My training code runs on 2 GPU in DDP set-up , Each GPU handles a batch of 128.

training_steps = Overall_data / (2 GPU*128) = 5453 steps
warmup_steps = 545

def lr_lambda(current_step: int):
-----if current_step < num_warmup_steps:
-----return float(current_step) / float(max(1, num_warmup_steps))
----- return max(
0.0, float(num_training_steps - current_step) / float(max(1, num_training_steps - ------------
------ num_warmup_steps))
)

As per as the above calculation, learning rate which I should have got @x step I’m getting @x/2 step when I see the plot in tensorboard using scheduler.get_last_lr()[0].

Any reason for this behavior ?

This seems unexpected, it could possibly be an issue with how data is split in your script or the accounting for the # of steps - could you please attach a repro of your issue (maybe instead of tensorboard, just print(scheduler.get_last_lr()[0]) and compare it to what you expect)?

Also, is the result of scheduler.get_last_lr()[0] what you expect if you turn off distributed training and train on local only?
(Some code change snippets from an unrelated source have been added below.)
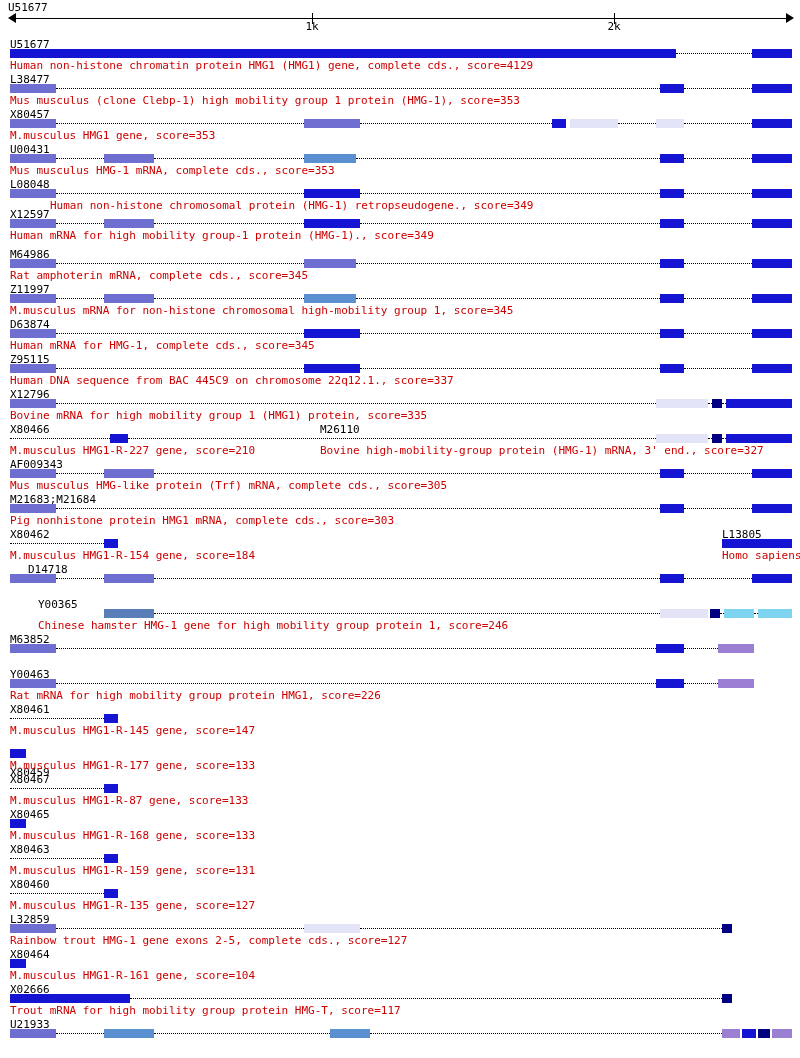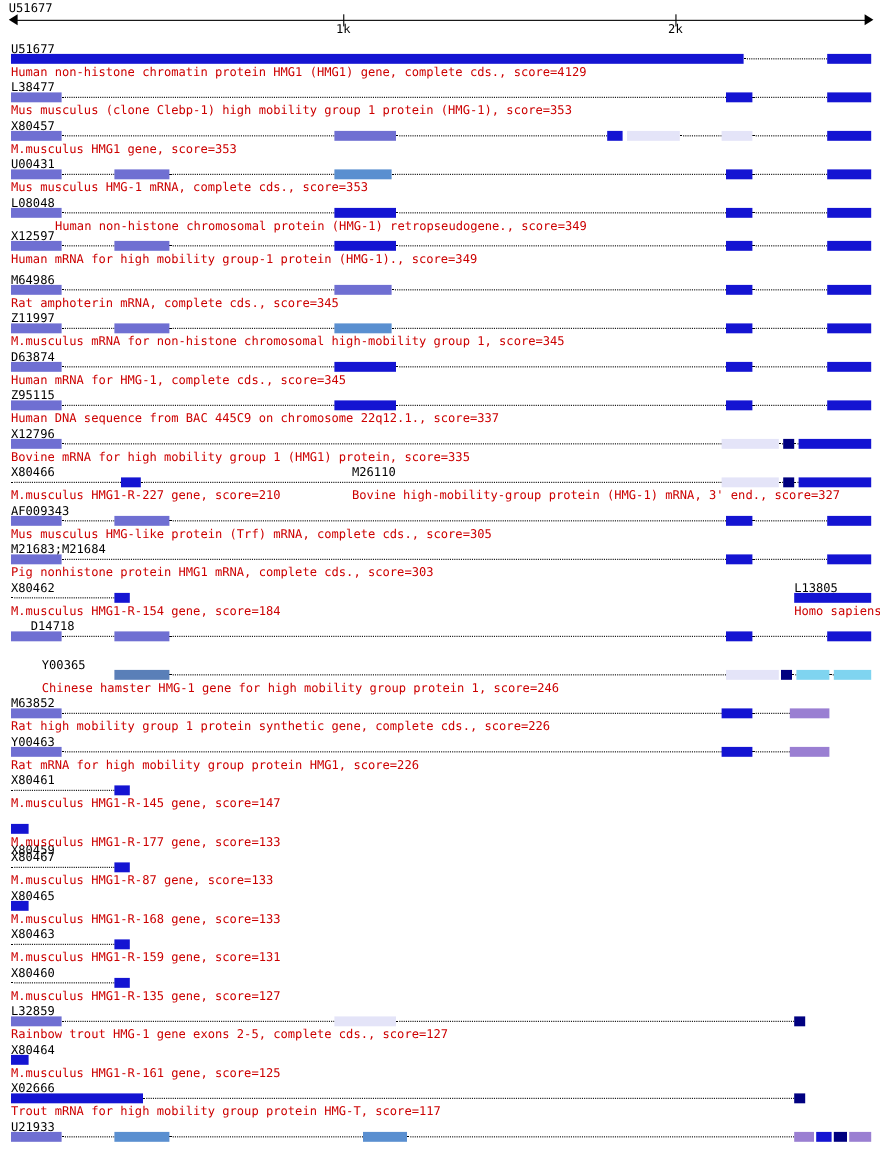--- a/index.html
+++ b/index.html
@@ -315,7 +315,6 @@
       </div>
       <div class="row" style="top: 633px;">
         <div class="row-acc" style="left: 10px;">M63852</div>
-        <div class="row-desc" style="left: 10px;">Rat high mobility group 1 protein synthetic gene, complete cds., score=226</div>
         <div class="connector" style="left: 56px; width: 600px;"></div>
         <div class="connector" style="left: 684px; width: 34px;"></div>
         <div class="seg" style="left: 10px; width: 46px; background: rgb(111, 111, 210);"></div>

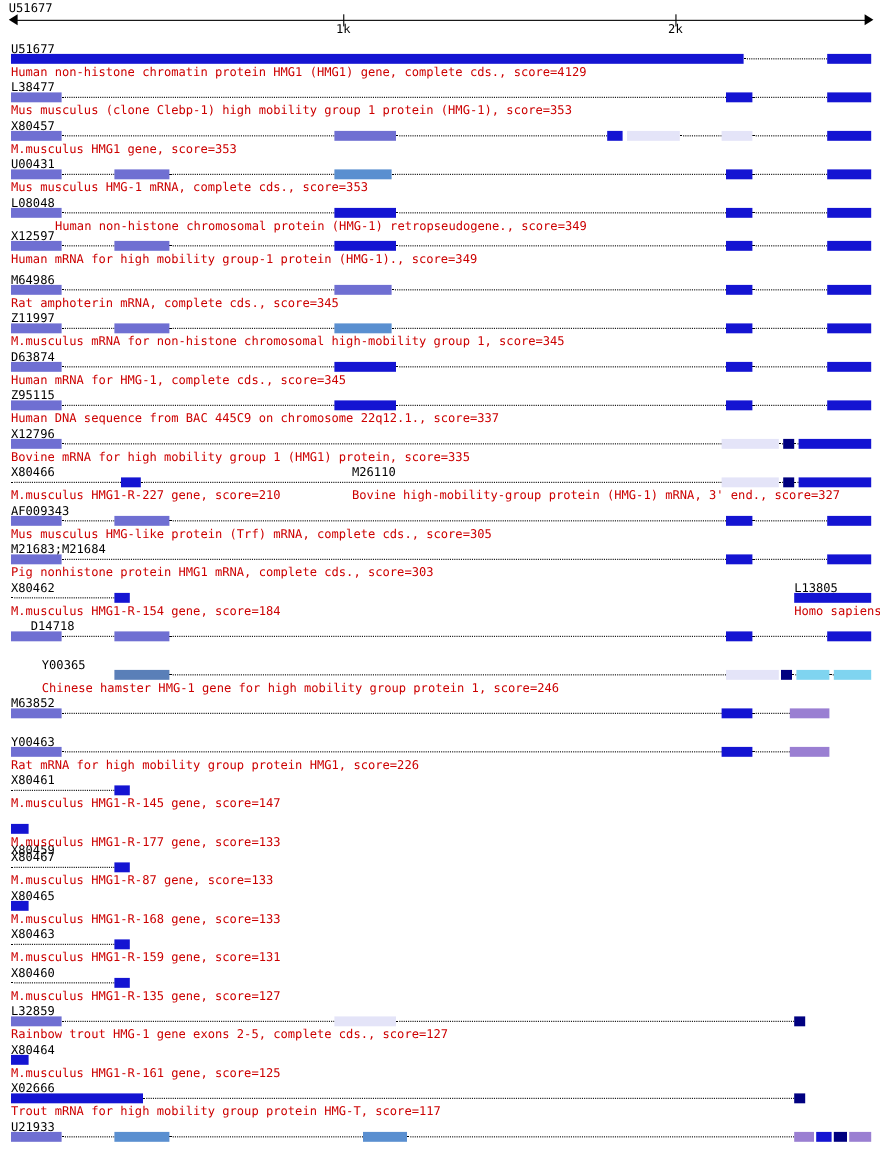--- a/index.html
+++ b/index.html
@@ -375,7 +375,7 @@
       </div>
       <div class="row" style="top: 948px;">
         <div class="row-acc" style="left: 10px;">X80464</div>
-        <div class="row-desc" style="left: 10px;">M.musculus HMG1-R-161 gene, score=125</div>
+        <div class="row-desc" style="left: 10px;">M.musculus HMG1-R-161 gene, score=104</div>
         <div class="seg" style="left: 10px; width: 16px; background: rgb(20, 20, 210);"></div>
       </div>
       <div class="row" style="top: 983px;">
Unfortunately , I will not be able to attach my code repo

  1. Data split :
    sampler = torch.utils.data.distributed.DistributedSampler(ip_data)
    dataloader = DataLoader(ip_data, batch_size=batch_size, sampler=sampler,persistent_workers=True,num_workers=16)
    #ip_data is (X,y)

  2. Scheduler :
    num_training_steps = int(epochs (len(train_loader)/dist.get_world_size()))
    scheduler = get_scheduler(“linear”,optimizer=optimizer,num_warmup_steps=int(0.1
    (len(train_loader)/dist.get_world_size())),num_training_steps=num_training_steps)
    #get_schedule is from huggingface

  3. scheduler.get_last_lr()[0] → this is how I stored values in tensorboard
    [ScalarEvent(wall_time=1656084727.27605, step=100, value=3.676470441860147e-05), ScalarEvent(wall_time=1656084836.8856416, step=200, value=7.352940883720294e-05), ScalarEvent(wall_time=1656084946.7749376, step=300, value=9.989627142203972e-05),

If you call the fn “lr_lambda” which I have provided above
lr_lambda(200) * 0.0001 → 3.669724770642202e-05 which is equivalent of step 100

I will try to run it with single GPU,
Thanks for the response